March 2002 (SmartPros) One of the great legends of college football was Woody Hayes, coach of the Ohio State Buckeyes from 1951 to 1978. Woody's Buckeye teams were famous for their running games. "Three yards and a cloud of dust" was the style of most Big Ten teams in those days. Hayes might rationalize his aversion for passing with a common coach's viewpoint: "There are only three things that can happen, and two of them are bad."



The same thing is true of product pricing. A price set too high becomes a lost sale that would have been profitable at a lower price. A price set too low is rewarded with unprofitable work. Only when products are priced appropriately with respect to cost does a company have a chance to both make a sale and make a profit.

While this is an oversimplified view of a complex issue, many companies are losing big money on a handful of products because they are blissfully ignorant of the relationship of the price and true cost of their products. One small company CEO was surprised to find that several products that he had quoted personally were being sold at 25% of their true cost to produce.  His traditional direct labor-based cost accounting system had been unable to tell him what to do with set-up, material handling and administrative costs on low-volume or difficult products.

Exhibit A, below, shows the normal relationship between true cost and sales volume.
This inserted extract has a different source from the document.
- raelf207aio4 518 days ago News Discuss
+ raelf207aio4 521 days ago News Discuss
On the right hand side of the graph, a company using traditional labor-based costing methods will routinely set a price that is a little too high, losing bids for these "good" high-volume jobs to competitors who have better cost information. On the left hand side of the graph, the same company will set price too low on low-volume "dog" jobs, winning the contract but losing money on the sale.
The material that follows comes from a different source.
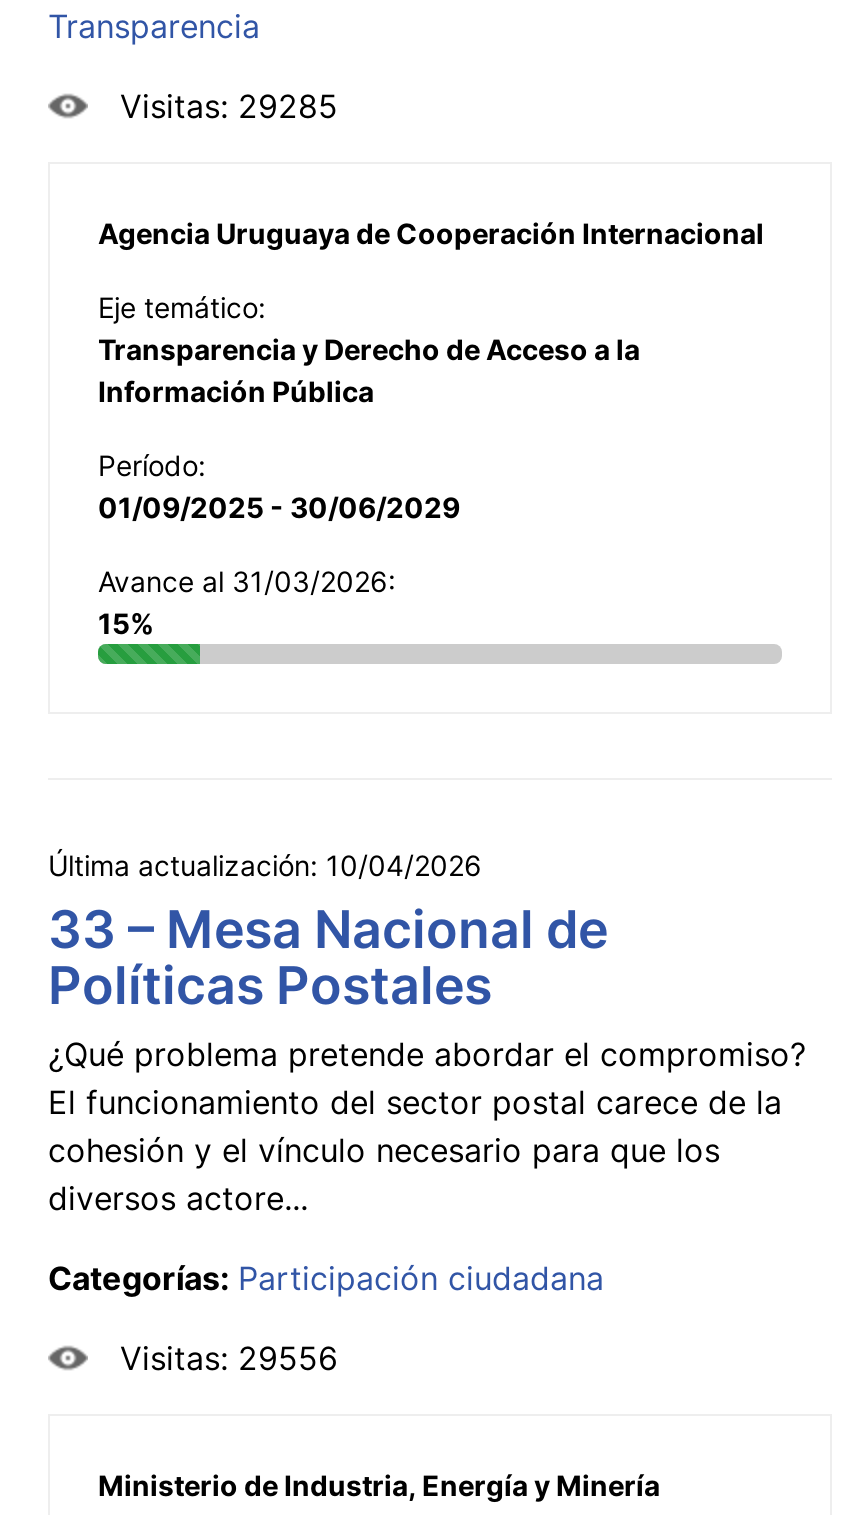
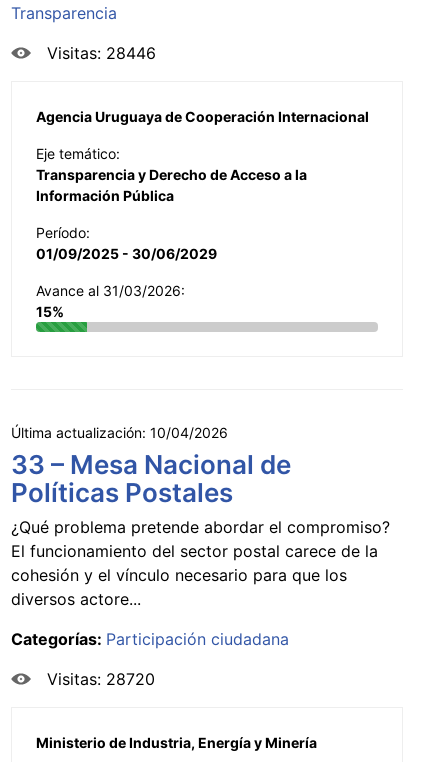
- Visitas: 29285
+ Visitas: 28446

- Visitas: 29556
+ Visitas: 28720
The fault of traditional labor-based cost accounting methods is that they arbitrarily allocate large portions of costs based on the direct labor consumed, treating all costs as if they were variable. Every product has costs that are fixed, variable and step-variable. An accounting firm, for example has fixed costs related to each new audit client. Before the first year's audit can begin, "permanent files" must be created documenting the client's procedures and systems of internal control. The amount of effort to prepare the permanent files is independent of the number of years that the firm will have the audit. Preparing permanent files is a true fixed cost.

Essentials of CRM: A Guide to Customer Relationship Management

John Daly is author of Profitability:
Activity-Based Pricing for Competitive Advantage
, John Wiley & Sons,
October 2001. Click here for more information on this title, or visit Wiley.com

While many companies have struggled to use activity-based costing (ABC) in their cost reduction efforts, ABC applied to product pricing has made true believers out of most of the companies that have tried it. A big difference in the experiences of these two groups of companies is the number of activities that they attempt to define and analyze. In theory it would be possible to define hundreds of activities in most companies and some ABC texts use the cost of paying a vendor invoice or creating a purchase order as examples. In few companies would these activities be a material part of cost.

Activity-based pricing implementations normally take a different approach, seeking to identify only those activities whose costs are material to the operation of the business. Costs with the same cause (or cost driver) are aggregated together into macro-activities.  Using this method, immaterial costs such as paying an invoice or cutting a purchase order might be aggregated with other purchasing activities. As a result, a company might examine a few dozen, rather than a few hundred activities. This modest product scope can allow a medium-sized company to generate usable activity-based costing data in a matter of weeks using electronic spreadsheets rather than expensive specialized software.

If your company is not already using Activity-Based Pricing, it may be at an extreme competitive disadvantage. Activity-Based Pricing is an area where financial managers can make an important difference in their company's bottom line. Make plans to learn more about ABP today.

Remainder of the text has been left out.